EXERCISE INSTRUCTIONS
Go through the entries below and tally each line holding the string "target". Return the number only.

AVAILABLE DATA
══════════════════════════════
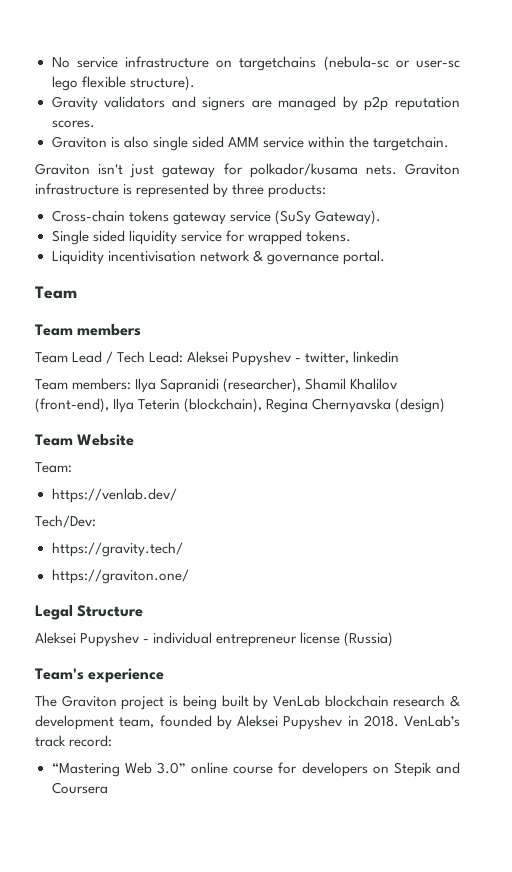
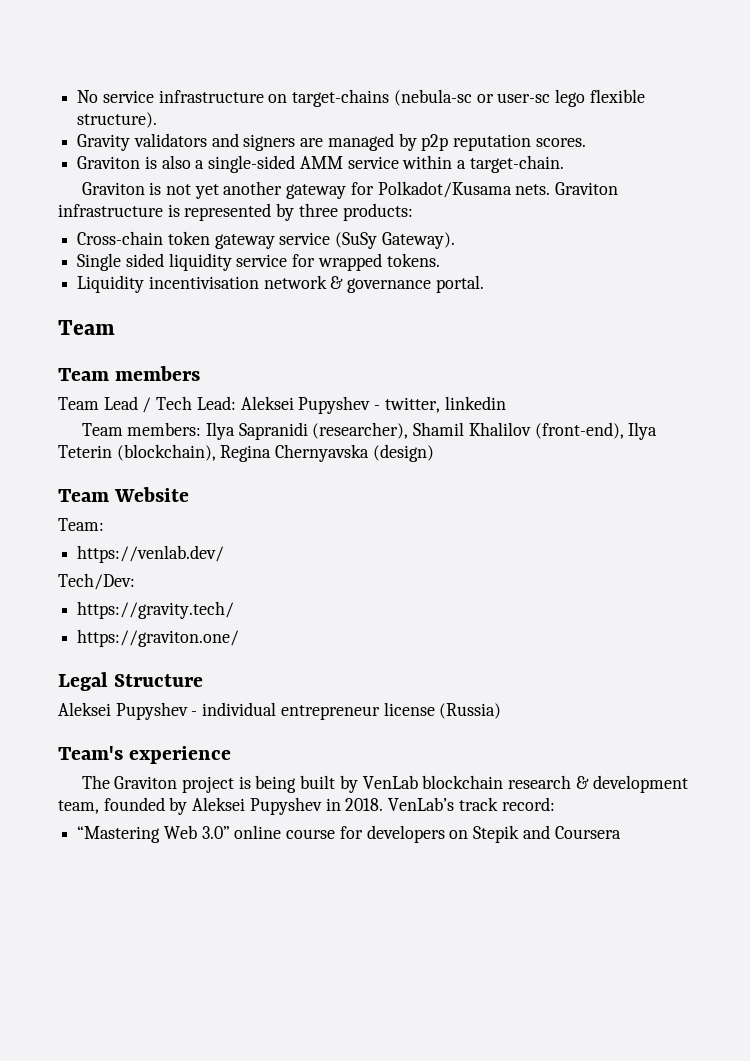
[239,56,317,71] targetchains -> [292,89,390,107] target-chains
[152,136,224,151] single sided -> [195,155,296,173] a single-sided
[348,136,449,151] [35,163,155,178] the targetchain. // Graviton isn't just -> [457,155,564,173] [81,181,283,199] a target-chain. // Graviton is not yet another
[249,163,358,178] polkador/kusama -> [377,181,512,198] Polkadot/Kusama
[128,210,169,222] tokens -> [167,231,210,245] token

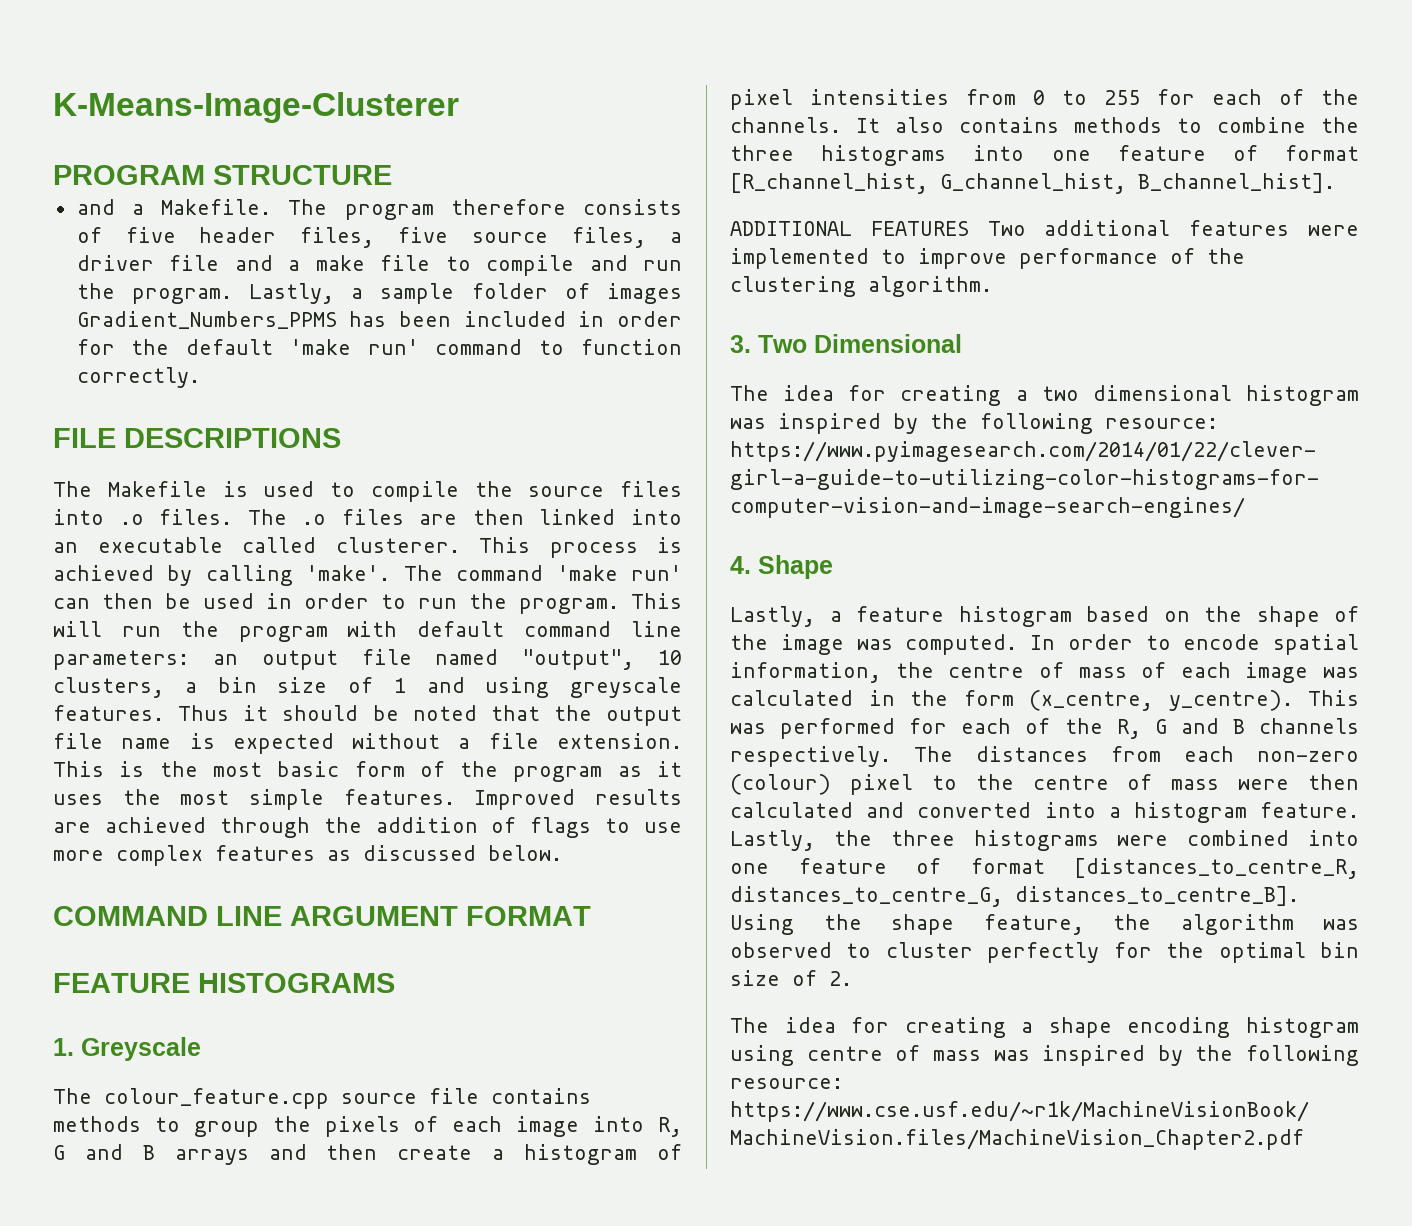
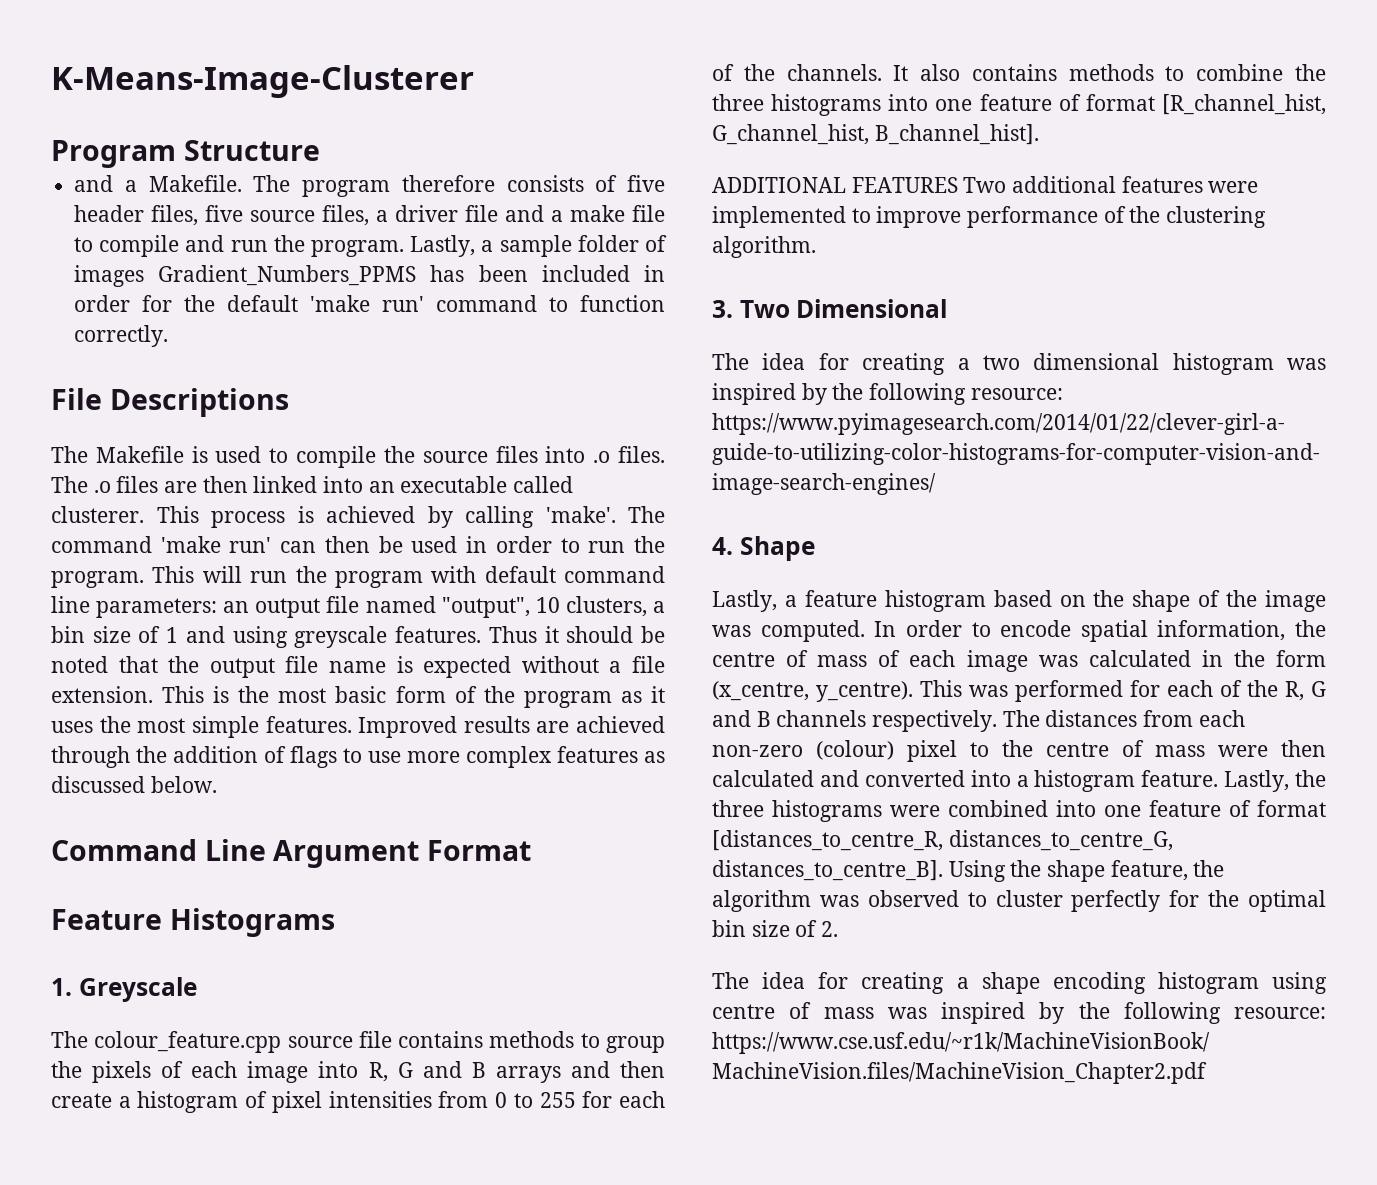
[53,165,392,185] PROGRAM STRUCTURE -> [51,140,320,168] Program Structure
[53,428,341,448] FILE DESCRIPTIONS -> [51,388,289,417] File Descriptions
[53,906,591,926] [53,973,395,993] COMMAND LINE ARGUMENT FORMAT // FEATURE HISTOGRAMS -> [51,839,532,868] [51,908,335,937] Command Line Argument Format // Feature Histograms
══════════════════════════════
WRITTEN RESPONSE
2